Tableau is about to get a major overhaul and it looks very good. I was invited to the Beta and the final product pleasantly surprised me by its quality. It looks neat and sleek. But, what's new in the box? I will go through the improvements I liked.
1- The improved Look and Feel:
Right from the start, you can feel that the UX team has done some good work on the User Experience. At soon as you open it, you have that warm feeling. As a bonus, you can now save your datasource (which saves a good deal of time when starting a new project) and it would appear at the bottom left of the Welcome screen.
Folder:
A major drawback of previous releases was the clutter that wide dataset would generate with 200+ data fields, in addition to the calculated fields. As of 9.0, Tableau introduces folders, a neat way to organize your data:
Improved Calculated fields:
Now integrating auto-suggest (finally!), calculated fields are much easier to create and manage.
Very useful!
Now integrating auto-suggest (finally!), calculated fields are much easier to create and manage.
More responsive Tooltip:
The time you had to wait 3 seconds to have the tooltip pop-up is gone. Now, it is displayed shifty and provide a better interaction and rivals with D3.js in terms of interactivity.

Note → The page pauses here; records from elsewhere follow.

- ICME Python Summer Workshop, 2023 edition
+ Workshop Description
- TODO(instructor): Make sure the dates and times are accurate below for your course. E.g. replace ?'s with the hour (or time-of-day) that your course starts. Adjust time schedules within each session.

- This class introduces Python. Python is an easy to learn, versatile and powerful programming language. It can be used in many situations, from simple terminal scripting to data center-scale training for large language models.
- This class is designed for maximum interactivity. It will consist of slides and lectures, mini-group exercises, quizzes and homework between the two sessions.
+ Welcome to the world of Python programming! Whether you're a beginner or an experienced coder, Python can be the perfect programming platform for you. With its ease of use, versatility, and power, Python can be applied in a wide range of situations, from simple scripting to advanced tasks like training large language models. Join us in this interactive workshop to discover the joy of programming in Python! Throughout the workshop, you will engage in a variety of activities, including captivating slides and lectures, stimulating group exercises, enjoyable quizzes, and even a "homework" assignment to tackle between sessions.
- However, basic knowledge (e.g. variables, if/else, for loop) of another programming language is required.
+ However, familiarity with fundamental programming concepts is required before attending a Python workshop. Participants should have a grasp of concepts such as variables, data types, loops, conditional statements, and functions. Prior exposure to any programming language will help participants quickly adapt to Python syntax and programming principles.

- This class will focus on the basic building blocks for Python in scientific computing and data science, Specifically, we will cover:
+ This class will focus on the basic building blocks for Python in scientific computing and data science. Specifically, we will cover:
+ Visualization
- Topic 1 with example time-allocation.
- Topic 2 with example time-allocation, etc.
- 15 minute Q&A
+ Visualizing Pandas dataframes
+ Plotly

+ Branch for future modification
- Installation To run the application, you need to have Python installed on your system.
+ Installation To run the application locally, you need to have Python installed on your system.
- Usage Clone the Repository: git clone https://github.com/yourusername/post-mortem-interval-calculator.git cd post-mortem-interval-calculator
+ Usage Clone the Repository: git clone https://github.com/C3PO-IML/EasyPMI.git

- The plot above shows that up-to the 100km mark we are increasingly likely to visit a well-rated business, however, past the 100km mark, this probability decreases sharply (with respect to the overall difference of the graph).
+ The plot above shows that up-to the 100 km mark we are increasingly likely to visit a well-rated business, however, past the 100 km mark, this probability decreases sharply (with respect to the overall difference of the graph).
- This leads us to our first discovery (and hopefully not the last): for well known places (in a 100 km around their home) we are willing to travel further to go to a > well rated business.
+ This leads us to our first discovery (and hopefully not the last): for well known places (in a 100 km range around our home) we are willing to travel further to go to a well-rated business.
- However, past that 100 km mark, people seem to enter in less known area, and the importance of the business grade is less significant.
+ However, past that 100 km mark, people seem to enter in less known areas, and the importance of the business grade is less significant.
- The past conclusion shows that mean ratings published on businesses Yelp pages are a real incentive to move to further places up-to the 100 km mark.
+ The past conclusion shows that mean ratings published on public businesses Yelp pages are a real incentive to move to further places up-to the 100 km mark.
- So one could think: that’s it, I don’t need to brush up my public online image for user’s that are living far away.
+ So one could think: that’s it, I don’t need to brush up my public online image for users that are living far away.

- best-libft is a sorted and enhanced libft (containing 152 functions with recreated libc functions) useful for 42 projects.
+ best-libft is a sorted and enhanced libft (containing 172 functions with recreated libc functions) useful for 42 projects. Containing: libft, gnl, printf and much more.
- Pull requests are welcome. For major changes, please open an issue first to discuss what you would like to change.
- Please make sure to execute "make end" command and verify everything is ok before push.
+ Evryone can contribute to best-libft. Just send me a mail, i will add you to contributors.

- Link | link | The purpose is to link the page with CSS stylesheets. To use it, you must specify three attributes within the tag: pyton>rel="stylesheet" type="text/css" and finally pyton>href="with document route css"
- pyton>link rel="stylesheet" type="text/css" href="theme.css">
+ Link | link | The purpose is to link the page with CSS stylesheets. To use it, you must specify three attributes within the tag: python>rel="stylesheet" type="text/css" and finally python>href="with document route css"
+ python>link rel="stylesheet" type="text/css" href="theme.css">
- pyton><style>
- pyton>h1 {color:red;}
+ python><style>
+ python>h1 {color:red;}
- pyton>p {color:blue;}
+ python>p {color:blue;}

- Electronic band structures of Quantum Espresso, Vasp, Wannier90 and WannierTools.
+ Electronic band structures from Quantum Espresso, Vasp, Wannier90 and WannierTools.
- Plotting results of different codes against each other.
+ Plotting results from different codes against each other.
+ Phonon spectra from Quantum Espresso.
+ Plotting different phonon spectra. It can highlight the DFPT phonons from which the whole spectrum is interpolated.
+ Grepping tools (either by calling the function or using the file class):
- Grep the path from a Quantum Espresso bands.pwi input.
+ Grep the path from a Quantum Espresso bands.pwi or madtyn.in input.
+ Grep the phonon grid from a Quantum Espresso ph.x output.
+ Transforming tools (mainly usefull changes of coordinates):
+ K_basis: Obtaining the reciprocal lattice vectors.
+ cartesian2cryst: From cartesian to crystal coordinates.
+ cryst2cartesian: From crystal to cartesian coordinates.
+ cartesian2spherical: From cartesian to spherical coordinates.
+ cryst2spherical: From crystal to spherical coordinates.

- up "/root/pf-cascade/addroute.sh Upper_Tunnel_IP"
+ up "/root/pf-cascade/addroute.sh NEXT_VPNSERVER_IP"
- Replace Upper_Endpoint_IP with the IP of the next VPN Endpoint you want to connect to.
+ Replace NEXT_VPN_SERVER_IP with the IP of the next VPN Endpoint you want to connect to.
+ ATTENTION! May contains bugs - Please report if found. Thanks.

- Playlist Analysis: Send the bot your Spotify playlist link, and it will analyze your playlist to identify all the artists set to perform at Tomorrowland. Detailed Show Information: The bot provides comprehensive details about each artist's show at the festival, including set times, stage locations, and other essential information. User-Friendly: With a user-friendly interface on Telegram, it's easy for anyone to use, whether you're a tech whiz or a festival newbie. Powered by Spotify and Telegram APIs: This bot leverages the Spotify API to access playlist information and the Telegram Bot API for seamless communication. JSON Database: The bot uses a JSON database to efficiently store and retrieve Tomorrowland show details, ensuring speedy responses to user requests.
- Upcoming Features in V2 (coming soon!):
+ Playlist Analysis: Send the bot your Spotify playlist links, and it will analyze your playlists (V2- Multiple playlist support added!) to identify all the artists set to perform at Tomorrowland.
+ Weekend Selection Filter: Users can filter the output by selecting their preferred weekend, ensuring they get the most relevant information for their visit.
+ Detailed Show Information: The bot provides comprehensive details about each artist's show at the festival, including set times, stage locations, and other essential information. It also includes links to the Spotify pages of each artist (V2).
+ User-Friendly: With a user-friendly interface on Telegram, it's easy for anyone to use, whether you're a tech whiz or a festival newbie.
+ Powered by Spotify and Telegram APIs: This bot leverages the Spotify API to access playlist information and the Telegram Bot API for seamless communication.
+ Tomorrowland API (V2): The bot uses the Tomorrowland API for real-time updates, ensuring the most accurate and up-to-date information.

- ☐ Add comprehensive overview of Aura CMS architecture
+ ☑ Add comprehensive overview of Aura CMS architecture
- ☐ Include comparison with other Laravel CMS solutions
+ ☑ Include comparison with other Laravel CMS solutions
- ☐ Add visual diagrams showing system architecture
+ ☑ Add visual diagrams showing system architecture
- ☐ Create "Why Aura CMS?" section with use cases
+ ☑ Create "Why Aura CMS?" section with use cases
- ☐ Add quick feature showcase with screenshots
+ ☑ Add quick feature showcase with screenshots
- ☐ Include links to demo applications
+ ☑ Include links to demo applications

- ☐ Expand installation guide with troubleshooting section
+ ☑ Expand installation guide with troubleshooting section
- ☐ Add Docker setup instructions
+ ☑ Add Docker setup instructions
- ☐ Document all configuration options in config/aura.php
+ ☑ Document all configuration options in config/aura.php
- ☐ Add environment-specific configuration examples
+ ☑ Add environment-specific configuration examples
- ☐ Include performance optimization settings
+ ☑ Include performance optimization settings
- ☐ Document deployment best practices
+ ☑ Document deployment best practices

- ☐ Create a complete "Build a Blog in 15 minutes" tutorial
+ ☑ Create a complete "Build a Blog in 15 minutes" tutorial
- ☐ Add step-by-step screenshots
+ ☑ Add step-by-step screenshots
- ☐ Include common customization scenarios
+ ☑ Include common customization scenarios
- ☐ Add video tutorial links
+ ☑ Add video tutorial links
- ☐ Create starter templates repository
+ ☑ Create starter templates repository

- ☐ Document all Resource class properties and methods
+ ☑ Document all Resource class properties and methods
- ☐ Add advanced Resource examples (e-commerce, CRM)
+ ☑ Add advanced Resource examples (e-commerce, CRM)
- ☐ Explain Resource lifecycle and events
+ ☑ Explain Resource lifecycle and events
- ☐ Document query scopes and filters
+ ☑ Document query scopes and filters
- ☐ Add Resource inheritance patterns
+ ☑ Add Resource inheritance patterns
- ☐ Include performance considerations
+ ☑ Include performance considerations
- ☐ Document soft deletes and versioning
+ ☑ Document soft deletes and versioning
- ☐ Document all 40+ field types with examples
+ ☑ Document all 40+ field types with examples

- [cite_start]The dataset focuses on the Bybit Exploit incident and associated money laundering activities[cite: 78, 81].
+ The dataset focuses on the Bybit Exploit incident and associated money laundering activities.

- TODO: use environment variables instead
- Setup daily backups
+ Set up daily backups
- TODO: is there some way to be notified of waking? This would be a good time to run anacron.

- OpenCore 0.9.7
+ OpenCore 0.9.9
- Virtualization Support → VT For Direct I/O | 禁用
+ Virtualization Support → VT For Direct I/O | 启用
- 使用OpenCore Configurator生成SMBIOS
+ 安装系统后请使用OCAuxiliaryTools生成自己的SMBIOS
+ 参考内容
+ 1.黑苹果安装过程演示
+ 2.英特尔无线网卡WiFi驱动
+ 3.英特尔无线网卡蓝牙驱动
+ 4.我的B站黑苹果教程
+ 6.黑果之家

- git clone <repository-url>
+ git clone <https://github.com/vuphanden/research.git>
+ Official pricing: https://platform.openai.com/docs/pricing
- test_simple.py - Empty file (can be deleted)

2- Data Wrangling made easier:
We all had this moment when we forgot to split a field and ended up creating 2 calculated fields as we did not want to regenerate the table. Tableau now integrates this simple yet useful functionality in the data source view. Under the hood, the instructions are passed through the driver and translated into SQL which means that the loss in performance is minimal.
3- Analytics Pane - A quick access to simple Analytics:
Nothing really new here per say but I found that the Analytics were quite hard to reach in previous releases. Now, they are centralized in 1 pane and can be dragged and dropped.
4- Other improvements:
- Extended Support for statistical files: You can now read R files (.RData) and SPSS files (.sav)
- Connector to SparkSQL: It was released in the 8.3 (although not visible to everyone) and is now accessible but everyone. It makes sense as DataBricks just released its Spark 1.3.0 with major upgrades on SparkSQL.
- Map: Geography Lookup:You can now lookup cities, states or countries on a map and Tableau will zoom-in for you.
- Parallel SQL Queries: I think this feature has some good and bad. For MPP/Hadoop databases, all requests are processed in parallel so it will not be helpful. For mature SQL databases (e.g. Oracle R11, SQL Server or PostgreSQL), it makes sense when most of the time spent is on the database side (which is rarely the case in my experience)
- Performance enhancement: Although I have tested it, it seems that the team spent time doing CPU-level optimization (Data Engine Vectorization) and Parallel Aggregation
5-What is still missing:
- Dynamic Parameters: I was honestly expecting it to be part of this release. Parameters are static lists by constructions and you can't use them as action filters. The Tableau Community has been pushing for it but it seems it was delayed. Let's hope it will be part of the next shipment!
- Easier Excel-like Conditional Formatting: Another popular community request. There are work-arounds but it would enhance the tables greatly and enable score-cards, a popular reporting tool.
Conclusion:
Tableau has put some good work in this release, especially on making the front-end easier to use and more intuitive. I think it's part of Tableau strategy to go after more business users, where the market
is. This has proven to be the right move so far for them.